Com a liberalização do comércio e o aumento da especialização, muitos países africanos dependem agora de menos produtos de exportação. Com mais surtos de crescimento durante os booms de commodities, as economias africanas tornaram-se ainda mais vulneráveis ​​a choques externos.

O Ocidente pode ser confiável?

Anteriormente, o Grupo dos Sete (G7) países ricos do Norte renegaram sua promessa de 2005 de doar US$ 25 bilhões adicionais por ano para a África, para fazer história da pobreza dentro de cinco anos.

Desde então, os países industrializados entregaram muito menos do que os US$ 100 bilhões por ano em financiamento climático que prometeram às nações do Sul em desenvolvimento em 2009.

O Acordo com África do Grupo dos 20 (G20) das maiores economias industriais e emergentes, alcançado na cidade alemã de Hamburgo em 2017, prometia combater a pobreza e os efeitos das alterações climáticas.
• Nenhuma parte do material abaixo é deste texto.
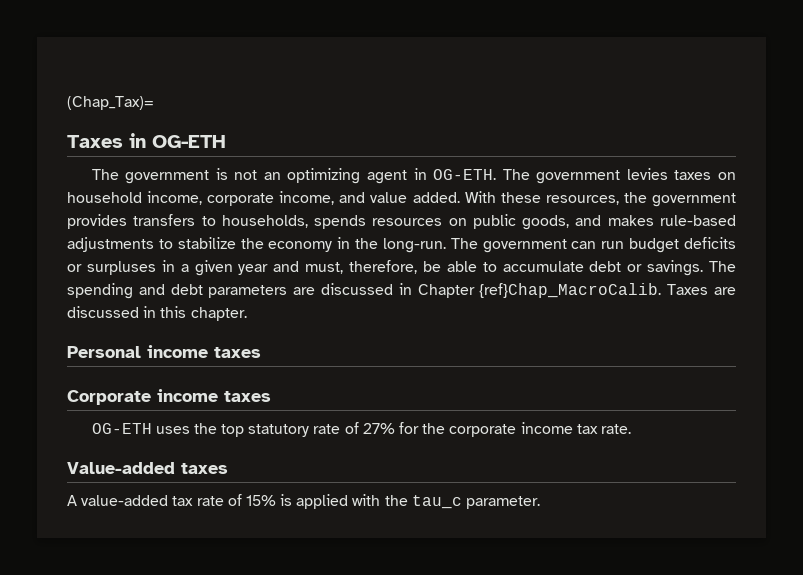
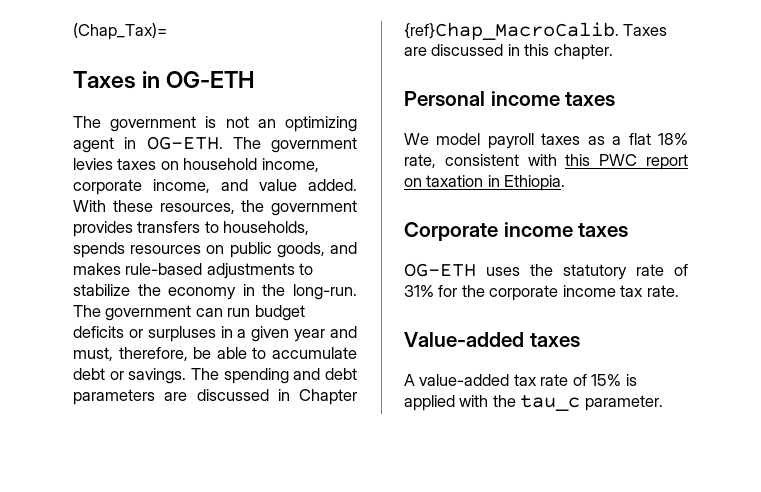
+ We model payroll taxes as a flat 18% rate, consistent with this PWC report on taxation in Ethiopia.
- OG-ETH uses the top statutory rate of 27% for the corporate income tax rate.
+ OG-ETH uses the statutory rate of 31% for the corporate income tax rate.

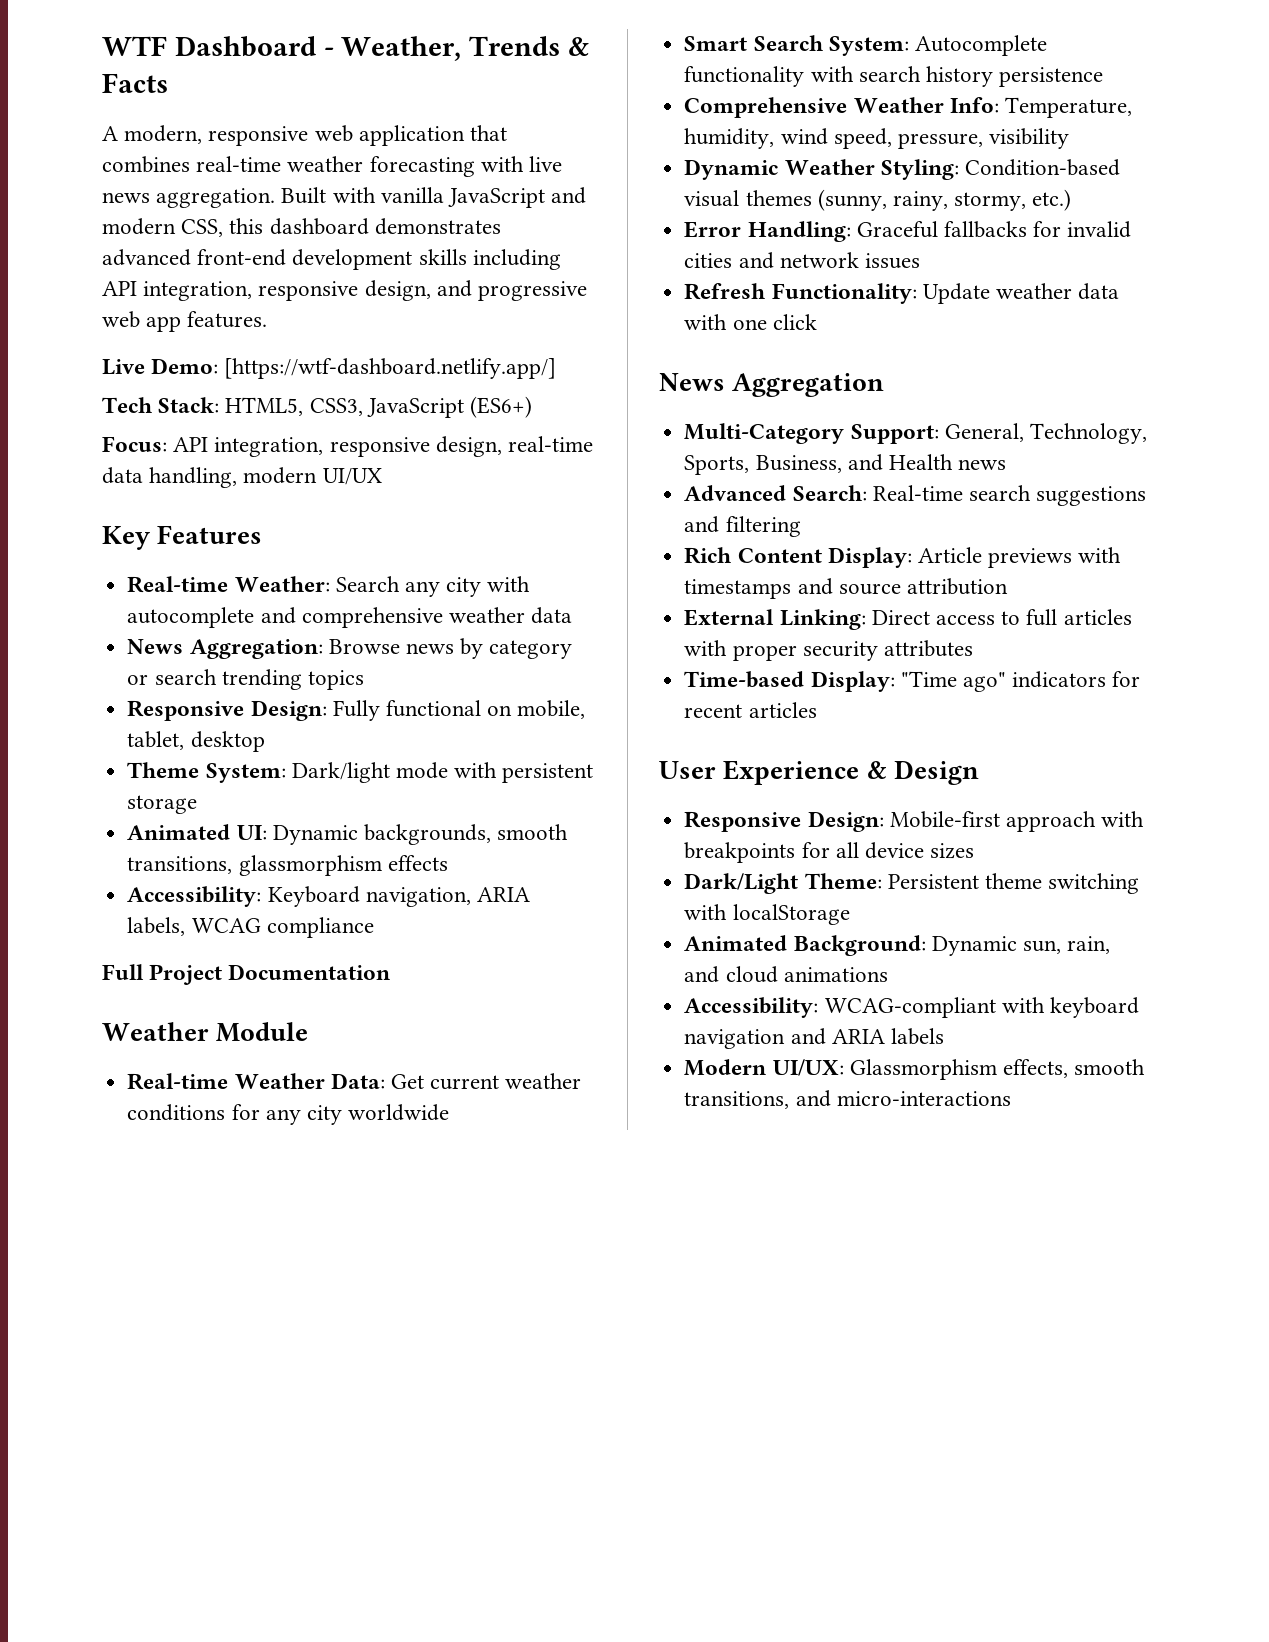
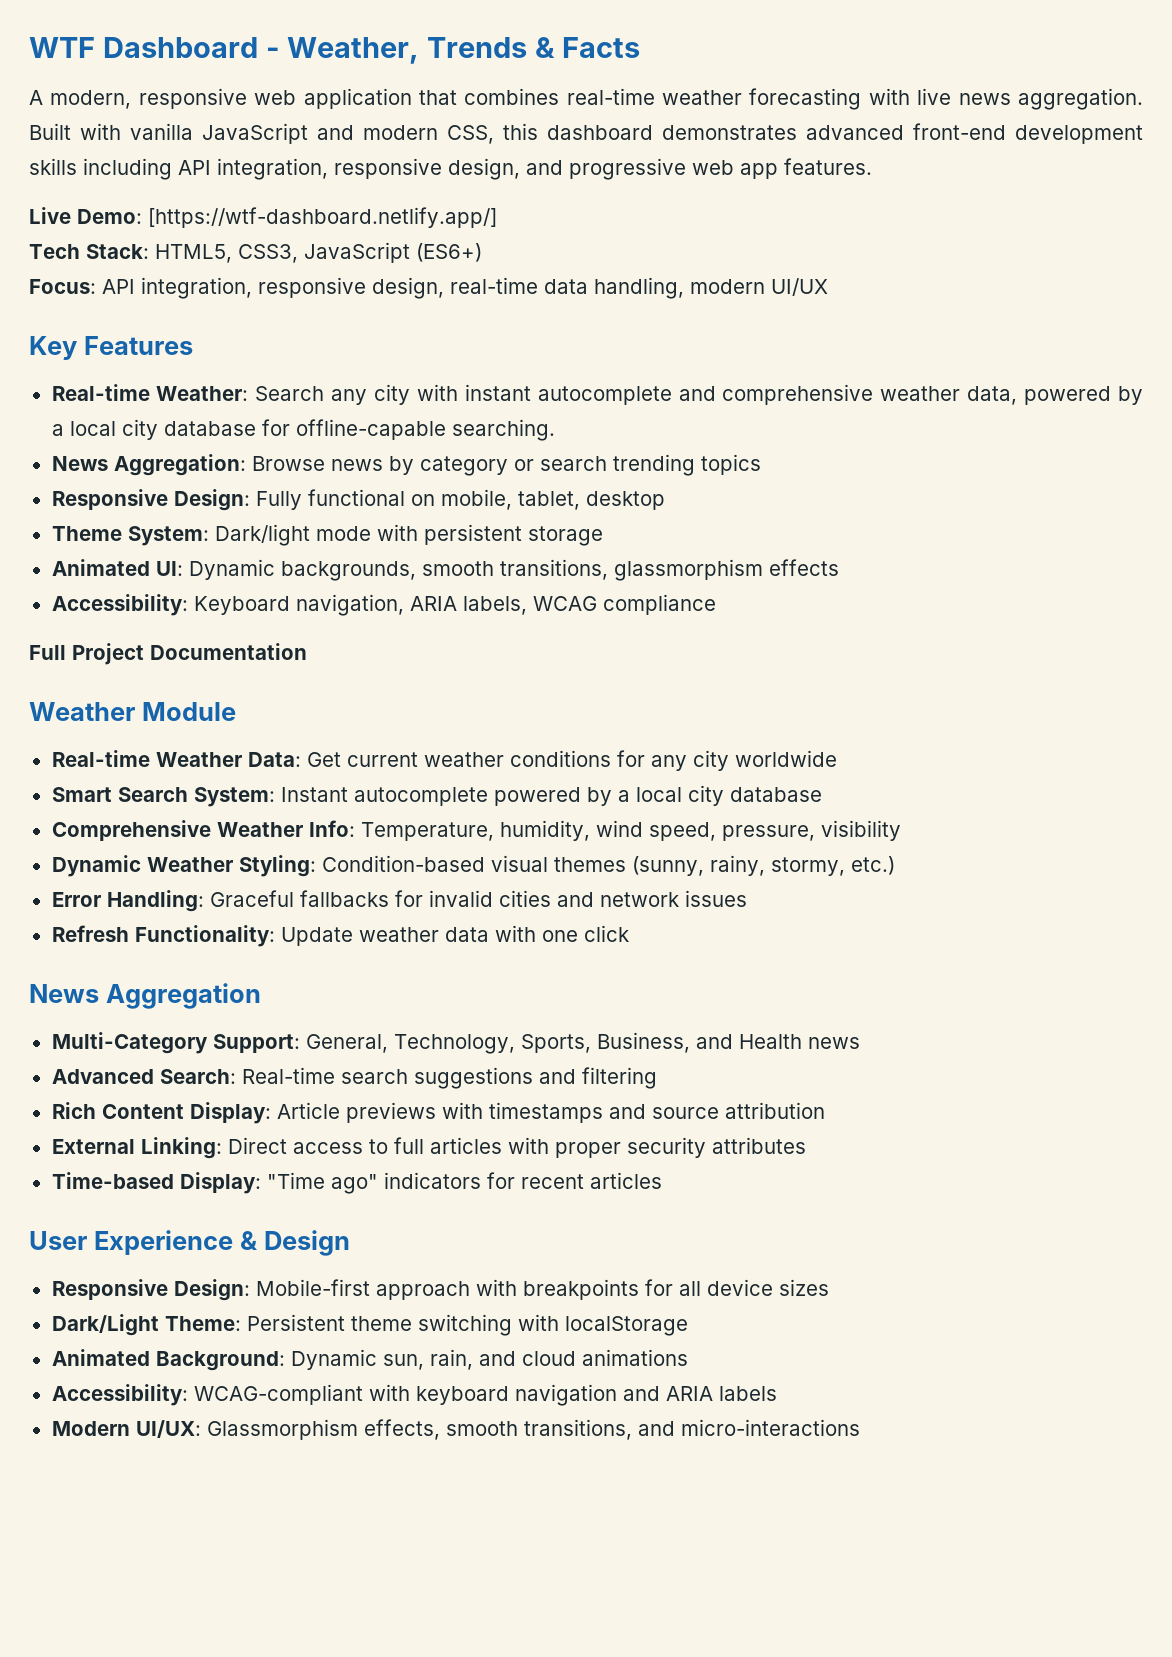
- Real-time Weather: Search any city with autocomplete and comprehensive weather data
+ Real-time Weather: Search any city with instant autocomplete and comprehensive weather data, powered by a local city database for offline-capable searching.
- Smart Search System: Autocomplete functionality with search history persistence
+ Smart Search System: Instant autocomplete powered by a local city database

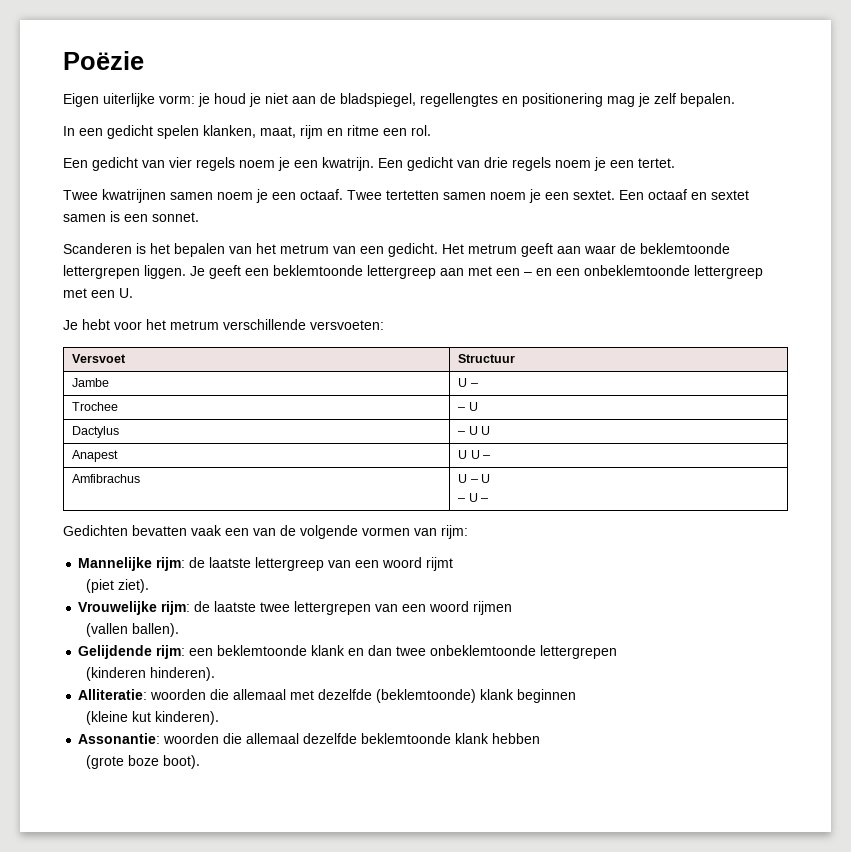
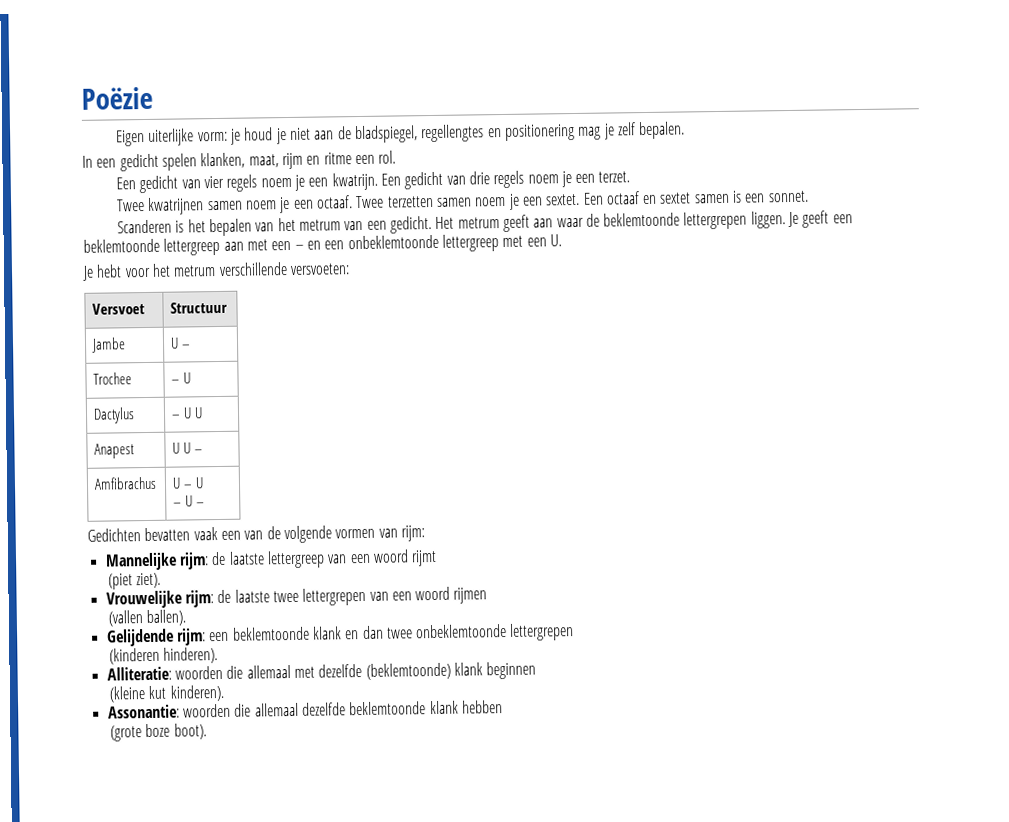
- Een gedicht van drie regels noem je een tertet.
+ Een gedicht van drie regels noem je een terzet.
- Twee tertetten samen noem je een sextet.
+ Twee terzetten samen noem je een sextet.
Mas, na realidade, esse Pacto foi usado para promover os interesses comerciais dos países doadores, em particular da Alemanha.

Administrado principalmente pelo Banco Mundial e pelo Fundo Monetário Internacional, o Pacto não atraiu investimentos estrangeiros significativos, mas sim semeou confusão entre os países participantes.

De fato, os poderosos governos da Organização para Cooperação e Desenvolvimento Econômico (OCDE) conseguiram bloquear os esforços dos países em desenvolvimento na conferência das Nações Unidas de 2015 sobre financiamento para o desenvolvimento em Adis Abeba.

Essa reunião teve como objetivo frustrado uma cooperação tributária internacional inclusiva liderada pela ONU e destinada a coibir a fuga ilícita de capitais.

A África perdeu entre 1,2 e 1,4 trilhões (milhões de milhões) de dólares em fluxos financeiros ilícitos entre 1980 e 2009, aproximadamente quatro vezes o valor de sua dívida externa em 2013. Este valor supera em muito o total de ajuda oficial ao desenvolvimento recebida durante o mesmo período.

África deve unir-se

Sob as lições e a marca de Nelson Mandela, o falecido líder sul-africano contra a segregação racial e presidente de seu país (1994-1999), a África liderou a luta pela exceção de saúde pública ao direito internacional de propriedade intelectual.

Embora a África sofra mais com o apartheid da vacina, lobistas ocidentais impediram os países em desenvolvimento de solicitar uma isenção temporária para atender às necessidades da pandemia de covid-19.

A solidariedade africana é vital para resistir à pressão de poderosos governos estrangeiros e corporações transnacionais. As nações africanas também devem cooperar para construir capacidades estatais para combater a agenda neoliberal de boa governança.

A África precisa de muito mais espaço político e capacidades estatais, não liberalização econômica e privatização. Isso é necessário para desbloquear gargalos de desenvolvimento e superar limitações técnicas e de habilidade.


Anis Chowdhury foi professor de economia na Western University em Sydney e ocupou cargos de alto escalão na ONU. Jomo Kwame Sundaram foi professor de economia e subsecretário-geral da ONU para o Desenvolvimento Econômico.